It is a security risk!!

  • chocofc1

    (@chocofc1)


    8 months ago

    This plugin requires to enable the PHP ‘allow_url_fopen’ which is a security risk, and specially in WP environment with so many badly designed plugins and themes, with constant security vulnerabilities that are constantly being exploited by malicious actors.

    Sooner or later your web site will be exposed and someone will take advantage of ‘allow_url_fopen’.

    Aside of that the plugin has over 3000 files and 400 directories, which is clearly a bad design, where each file increases the attack surface and introduces a possible vulnerability.

    You have been warned!

Viewing 2 replies - 1 through 2 (of 2 total)
  • Moderator Yui

    (@fierevere)

    永子

    8 months ago

    PHP ‘allow_url_fopen’ is safe. you might have confused it with allow_url_include

    Plugin Support Saravanan S, a11n

    (@simplysaru)

    8 months ago

    Hi @chocofc1

    PHP allow_url_fopen is used by the extension to assist with integration with external APIs and services such as the Google merchant center, without which the functionality of the plugin will be very limited.

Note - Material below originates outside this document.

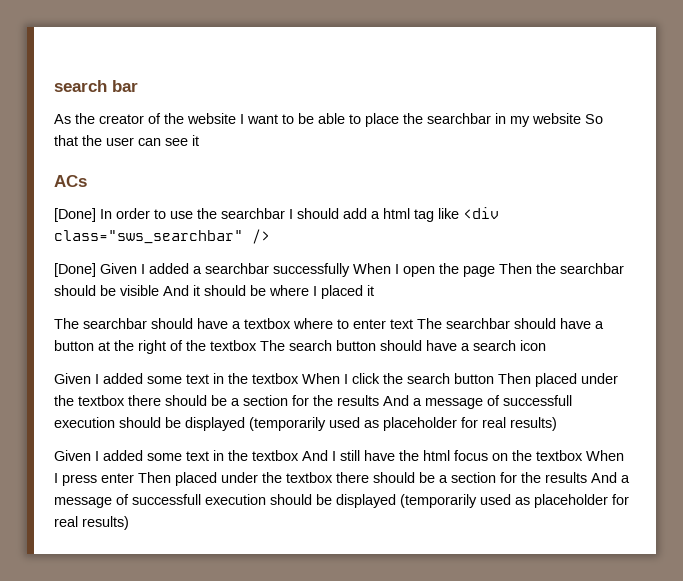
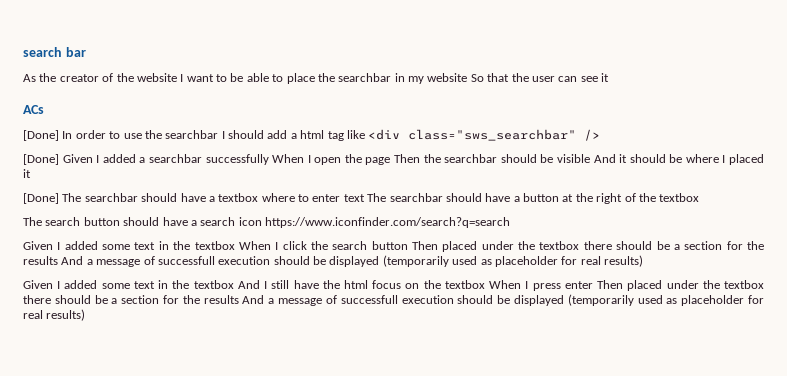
(374, 290) none -> [23,193,59,204] [Done]
(257, 345) none -> (700, 197) //
(546, 345) none -> [265,217,510,228] https://www.iconfinder.com/search?q=search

    I don’t believe the directory structure or the no of files defines the security of the extension. If you do have any security concerns or recommendations, do create a bug/enhancement here. The extension is developed in the open and your contributions to improve the security are most welcome.


    I reviewed your profile and any support threads you have created and couldn’t find any topics, where you have requested for help with your issues with Google For WooCommerce. If you need help, please create a new support thread, so we can assist you further? Thanks.

Viewing 2 replies - 1 through 2 (of 2 total)

The topic ‘It is a security risk!!’ is closed to new replies.